It is now 2019: no progress has been made on the project for nearly 10 years, due to all of the reasons expressed in the previous entry.

In addition to the logistical obstacles, health issues have come into play. In 2014, I had a cardiac artery bypass graft (CABG). No heart attack, but the diagnosis of cardiac disease carries some stigma in the quest for flight. I am perfectly healthy and physically active, but there is concern for the future of flight due to hypotension aggravated by the medication regularly prescribed post-CABG. Consequently, and with the encouragement of family, I am giving up my lifelong dream of flight.

Consequently, the partly-finished Waiex (model A) kit is being readied for sale. The airframe kit is complete, with exception of one or two aluminum angle pieces that were consumed for rework. The sales package includes the Jabiru 3300 engine, still pickled in the shipping crate, unopened, so it has not had the placard downgraded for LSA compliance. The only parts needed to complete the kit are the instruments, propeller, and upholstery, plus paint should the builder choose. The wings were inspected by an EAA technical advisor before closing. Lighting mounts have been incorporated into the wing structure, but the skins are intact, so lighting remains an option.

To date, I have invested approximately $31,000 in the airframe and engine. Any reasonable offer will be accepted. Jabiru engines from Arion are currently priced at $18,900, and the Waiex "B" airframe kit is priced at $24,995, and the quick-build kit (pre-built wings and fuselage) is $32,895. Delivery negotiable: the complete kit, engine, wings, and 12-foot workbench built from the shipping pallet, which still contains the fuselage and empennage skins, fit into a 16-foot cargo trailer or rental truck.

This is an opportunity to get a Waiex aircraft partially built, with engine, for less than the price of a quick-built kit from Sonex.

Shelton, WA

Since moving to Washington State in late 2009, the Waiex project has been stalled.

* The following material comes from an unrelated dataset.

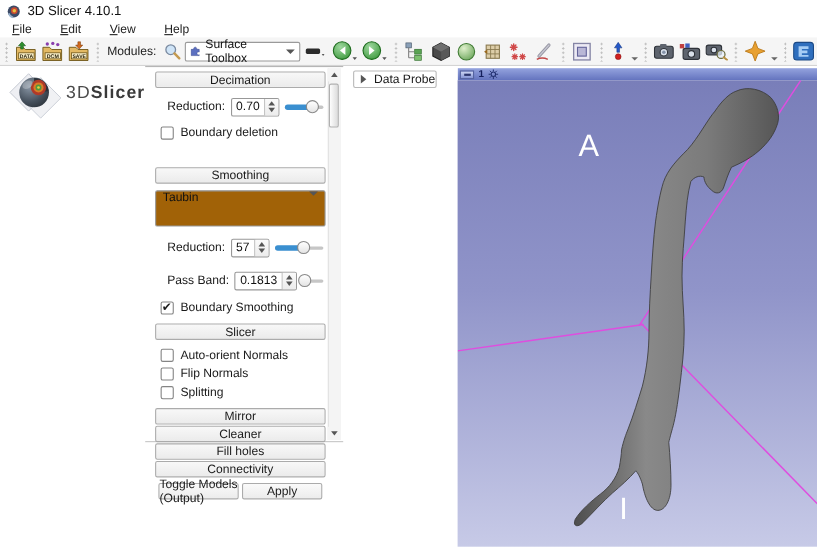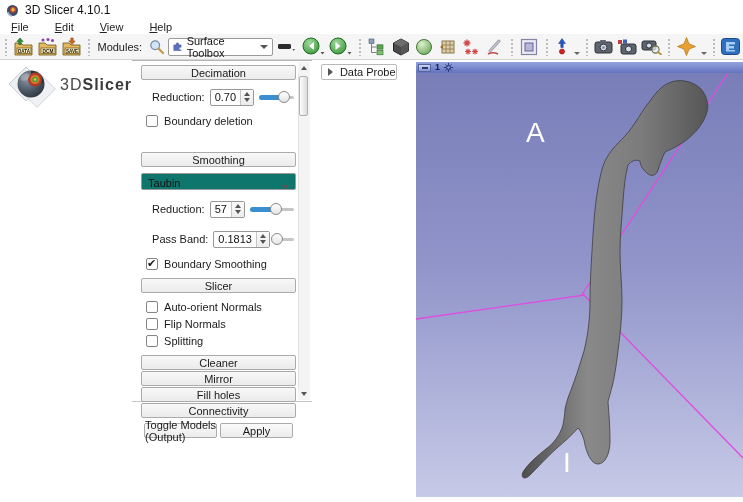"Taubin" .combo-wide { align-items: flex-end -> flex-start; background: #0f766e -> #a16207; height: 17px -> 33px }
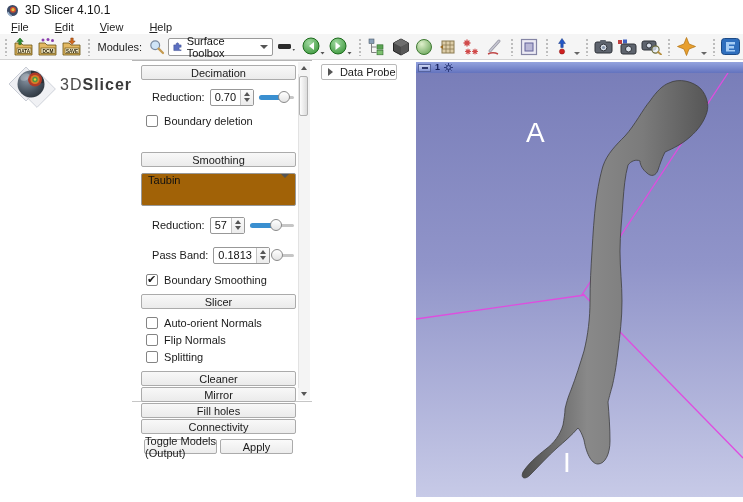"Cleaner" div.sect { order: before "Mirror" -> after "Mirror" }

There are numerous reasons for this, which will be familiar to many long-term builders:

  • Moving disrupts your shop: setting up in a new location often means refitting the shop, finding new workflows, etc., not the least of which has been dealing with wet floors in the basement garage six months out of the year.
  • Moving increases your workload for home repairs, remodeling, etc., leaving less time to work on "hobbies."
  • We have other hobbies, which also needed spaces, supplies, and equipment resettled. We've even acquired a few more.
  • We have been unable to sell our old house during the housing market burst, recession, and long, slow recovery, so we've taken on much more paid work than we intended. The concept of retirement is becoming a relic of the 20th century.
  • Children and grandchildren moved in with us in our new home, due to job changes: as many builders have found, toddlers and metalwork don't mix, especially if the aircraft shop is in an attached garage. They moved into their new house after ten months, but much of the ensuing six months have been spent finishing our own suspended moving-in process.
  • It takes time to develop new relationships with the local aviation community. Although we're still actively involved with our old EAA chapter in Montana, we are just now seeking out other builders in Washington. No builder is an island--we all need encouragement and support from others. Of note, I did get some stick time from the right seat of an RV-9A in the spring of 2011, my first time to handle aircraft controls in flight for more than 40 years. Thanks, Earl.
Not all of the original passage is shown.